(Data to use)
━━━━━━━━━━
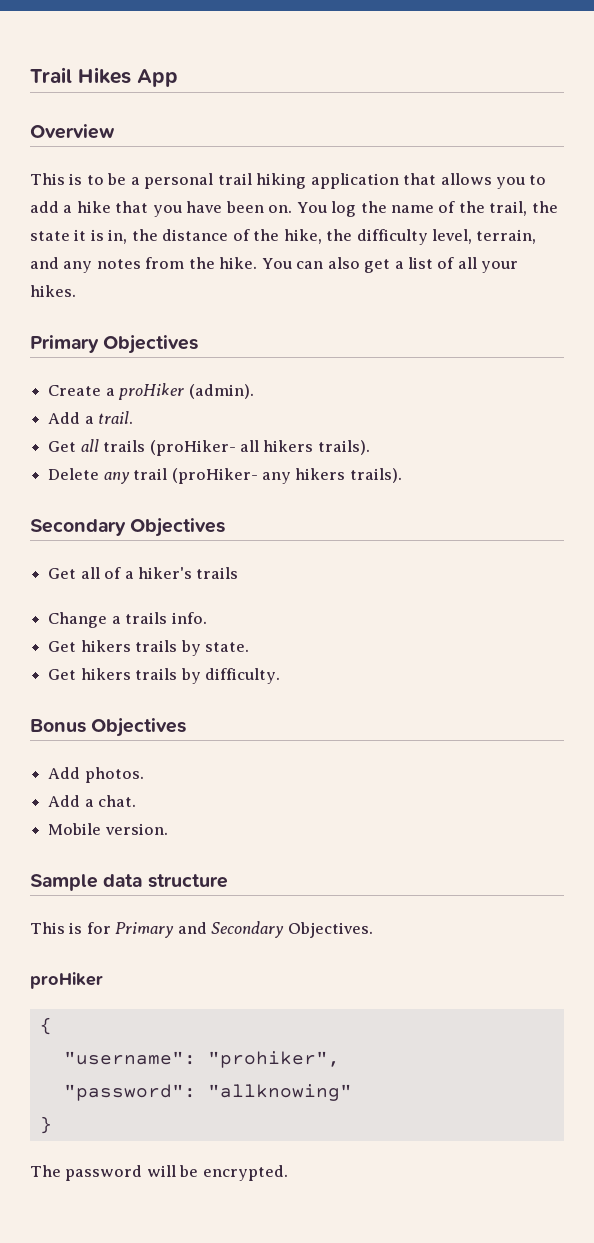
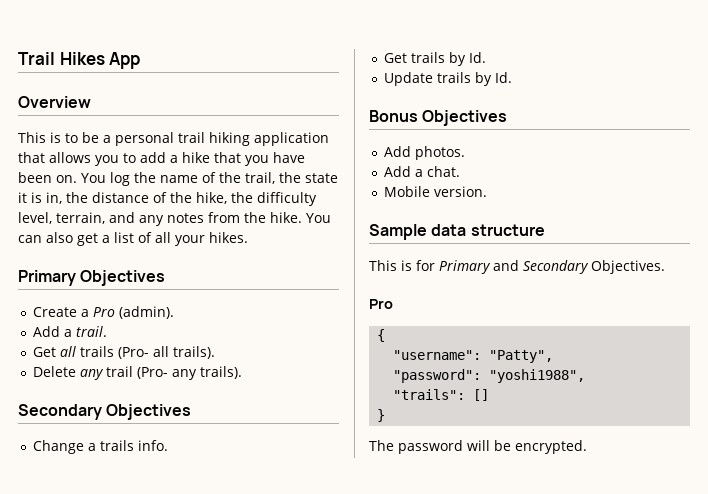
- Create a proHiker (admin).
+ Create a Pro (admin).
- Get all trails (proHiker- all hikers trails).
+ Get all trails (Pro- all trails).
- Delete any trail (proHiker- any hikers trails).
+ Delete any trail (Pro- any trails).
- Get all of a hiker's trails
- Get hikers trails by state.
- Get hikers trails by difficulty.
+ Get trails by Id.
+ Update trails by Id.
  This is for Primary and Secondary Objectives.
- proHiker
+ Pro
- "username": "prohiker",
+ "username": "Patty",
- "password": "allknowing"
+ "password": "yoshi1988",
+ "trails": []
━━━━━━━━━━
(What to do) Nothing outside the span should appear: transcribe the lines from the one containing "Update trails by Id." through the last line of the records.

(Exercise response)
+ Update trails by Id.
  This is for Primary and Secondary Objectives.
- proHiker
+ Pro
- "username": "prohiker",
+ "username": "Patty",
- "password": "allknowing"
+ "password": "yoshi1988",
+ "trails": []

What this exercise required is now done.